Quotes can be useful to tweak the parsing. Imagine for example the following list:
```yaml
- Halflife 1
- Halflife 2
- Halflife 2: Episode Two
```
This is a list of strings, right? Wrong. The third entry is a dictionary with
the key "Halflife 2" and the value "Episode Two" (keys can contain spaces, by the way).
To fix this, you can use quotes:
```yaml
- Halflife 1
- Halflife 2
- "Halflife 2: Episode Two"
```
#### Using JSON
There's a reason I went through JSON to explain YAML. As I said, all JSON is
also valid YAML. This allows for compact notation:
```yaml
Name: Thomas Lovén
Email: thomasloven@example.com
Hobbies: [singing, woodworking, home automation]
Phones:
Home: +46 (0)XX XXXXXX
Work: +46 (0)XX XXXXXX
Children:
- {Name: N, Age: 3}
- {Name: H, Age: 1}
```
I mention this because you just might run into it sometime. I like to use it in
my configurations to bring down the line count, but it's easy to go overboard
and make the data hard to read instead. In the end it's a matter of taste.

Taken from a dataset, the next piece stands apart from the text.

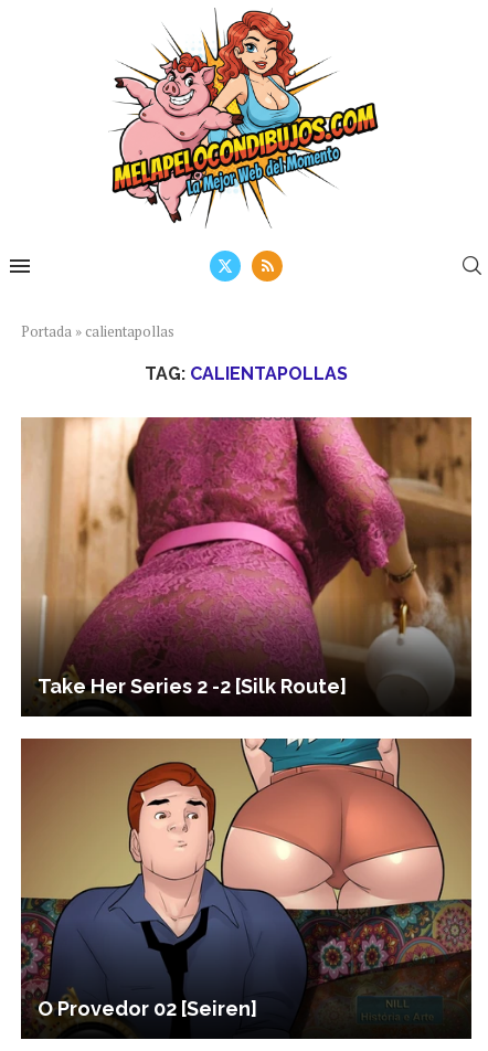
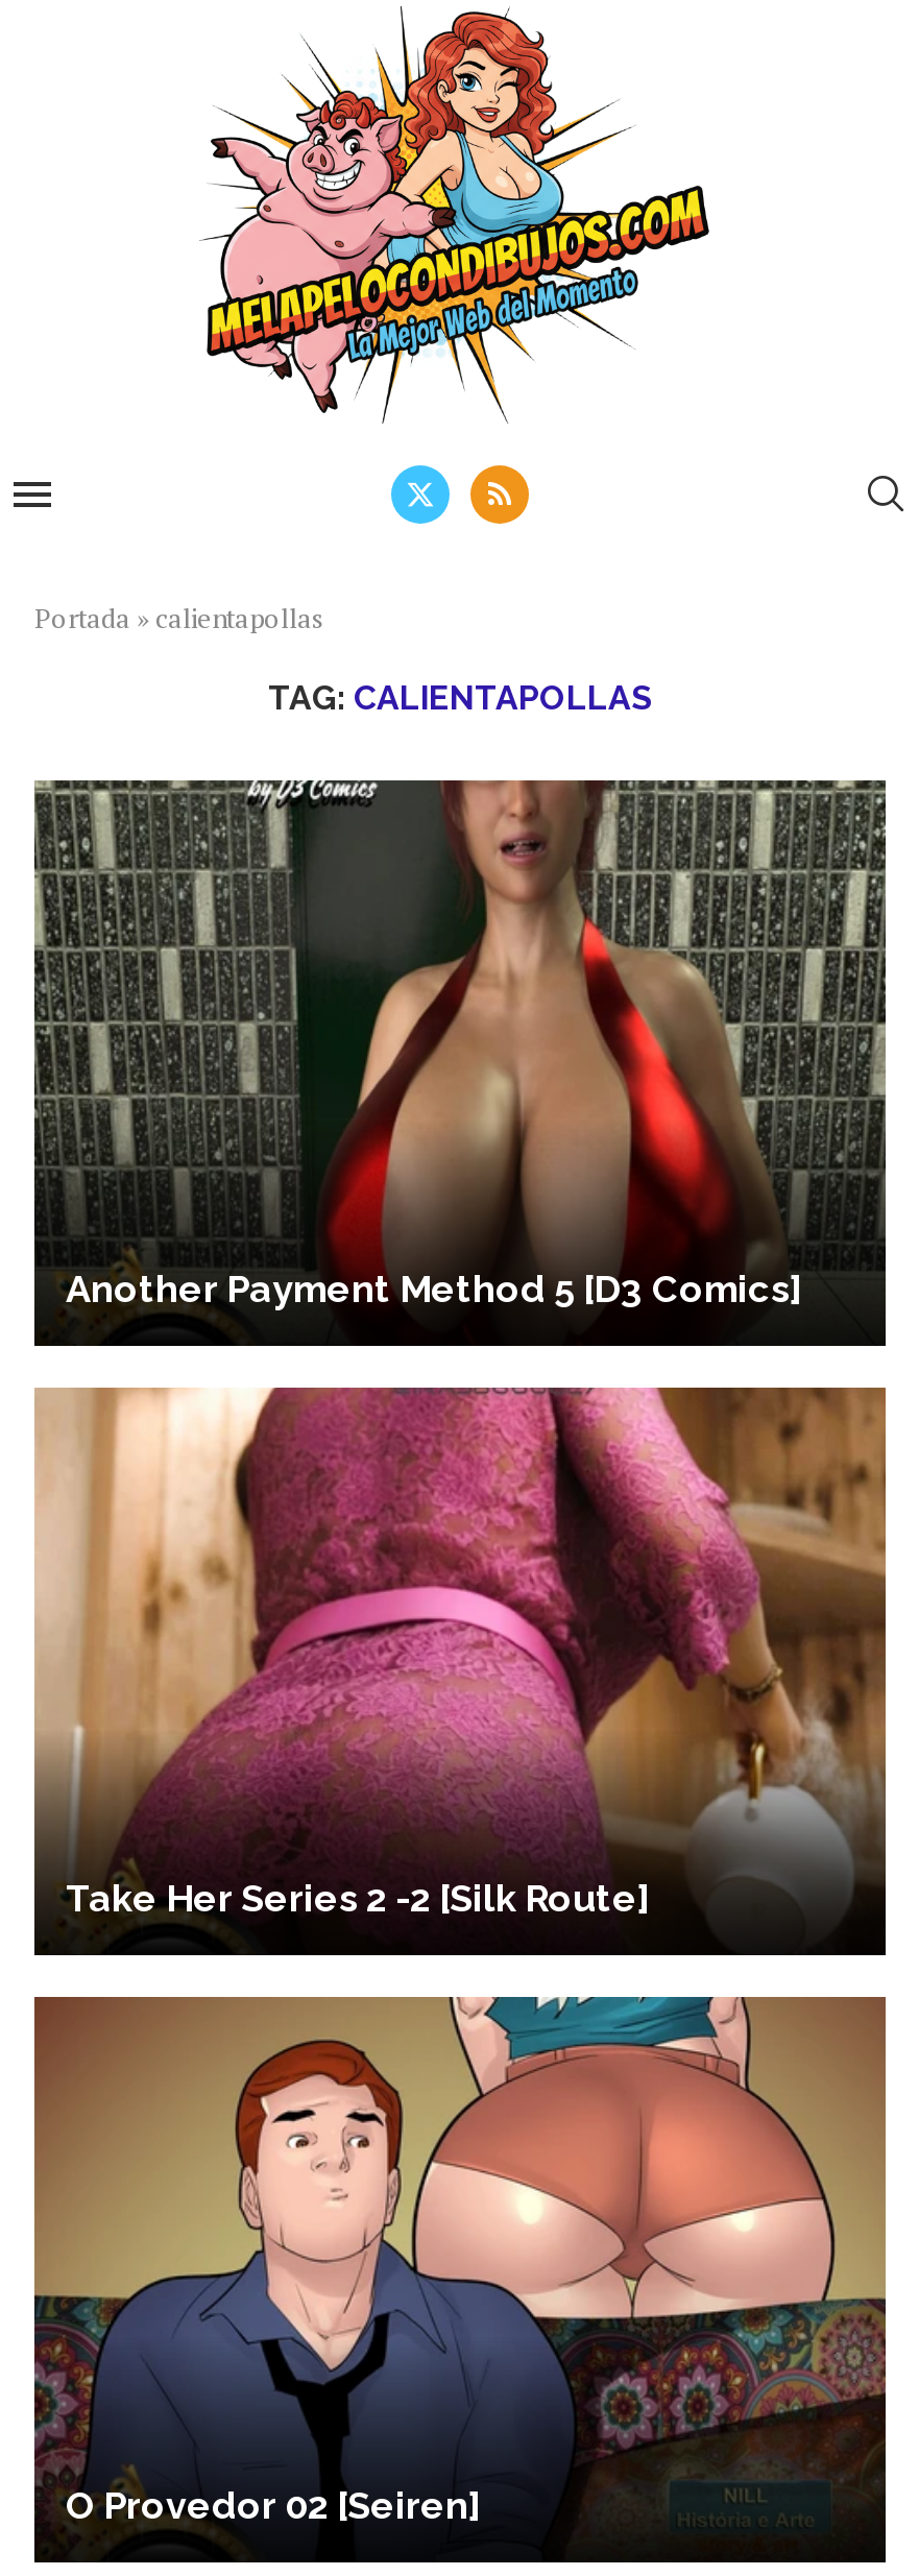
none -> [32,778,888,1311] [image] | Another Payment Method 5 [D3 Comics]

Note that there are still no quotes. That's OK as long as you don't want
commas, } or ] in the value.
#### Merging
Dictionaries can be merged using the key: `<<`. For example:
```yaml
a key: a value
b key: b value
<<: {d key: d value, e key: e value}
```
will be parsed as
```yaml
a key: a value
b key: b value
c key: c value
d key: d value
```
and so will
```yaml
a key: a value
b key: b value
<<:
c key: c value
d key: d value
```
In short, the `<<` key takes a dictionary as its value, and merges it into the
parent dictionary.
#### Node anchors
Merging is very convenient when used in combination with node anchors.
Node anchors are a way of saving a dictionary, and reusing it later
```yaml
my_dict: &my_dict
a: 1
b: 2
c: 3
```
In this case `&my_dict` is NOT the value corresponding to the key `my_dict`,
but a node anchor - as signified by the ampersand `&`.

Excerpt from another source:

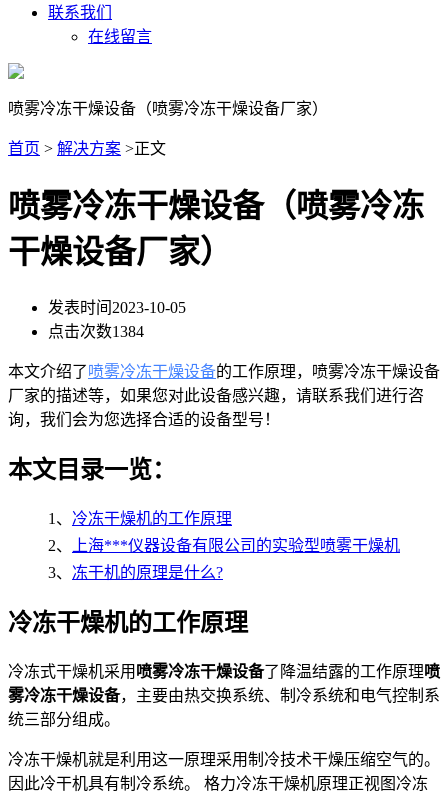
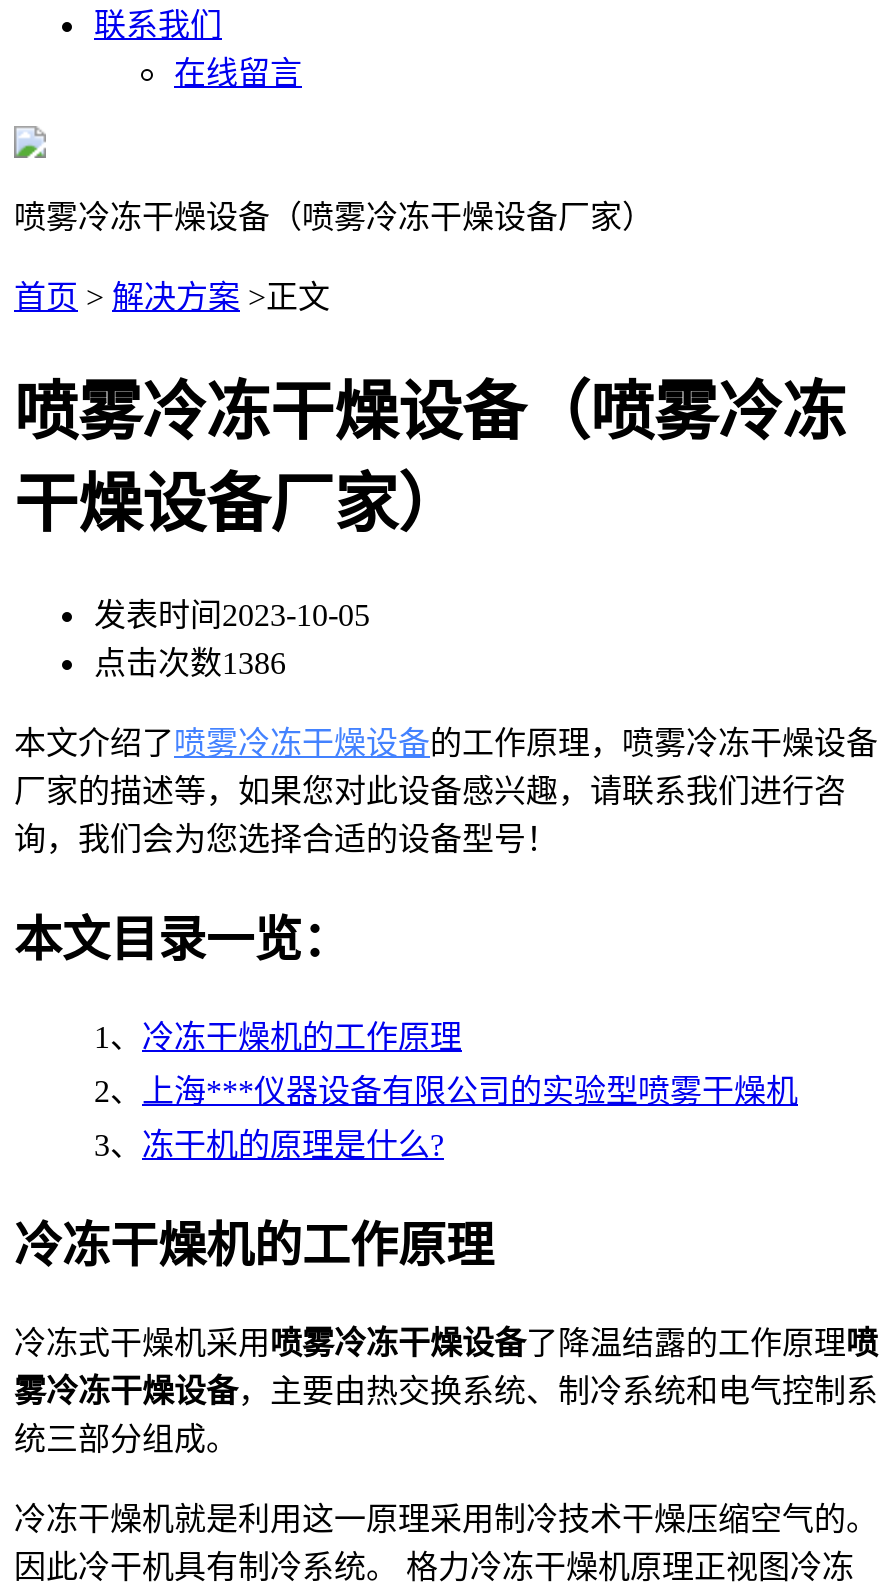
[48,323,144,340] 点击次数1384 -> [94,646,286,680] 点击次数1386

The anchor saves the value for later reuse and can be recalled any number of
times using an asterisk `*`:
```yaml
a dictionary: &saved
a: 1
b: 2
c: 3
another dictionary: *saved
a list:
- *saved
- *saved
```
This will be parsed as:
```yaml
a dictionary:
a: 1
b: 2
c: 3
another dictionary:
a: 1
b: 2
c: 3
a list:
-
a: 1
b: 2
c: 3
-
a: 1
b: 2
c: 3
```
You can also merge an anchor if you want to add more entries to the dict:
```yaml
base: &base
a: 1
b: 2
extended version:
<<: *base
c: 3
```
At this point, understanding how this will parse shouldn't be a problem to you.
Now, for my final trick:
#### Merging while defining.
The problem with the above examples is that you need to put the definition
somewhere. The YAML snippets above will have the dictionary keys `a
dictionary`and `base` defined and set no matter what. Sometimes that's
impractical, which is why you often see the following in homeassistant
packages:
```yaml
homeassistant:
customize:
package.node_anchors:
common: &common
key1: val1
key2: val2
sensor.my_sensor:
<<: *common
icon: mdi:temp
sensor.another_sensor:
<<: *common
icon: mdi:home
```
The `package.node_anchors` key in the `customize` dictionary contains a
dictionary of stuff that is simply ignored. Anything you put there will have no
effect on the package, so it's a great place to define anchors.
Another possibility is to put the definition in the first place it is used, and
merge it immediately:
```yaml
homeassistant:
customize:
sensor.my_sensor:
<<: &common {key1: val1, key2: val2}
icon: mdi:temp
sensor.another_sensor:
<<: *common
icon: mdi:temp
```
Not all YAML parsers allow this, but it seems to work with homeassistant.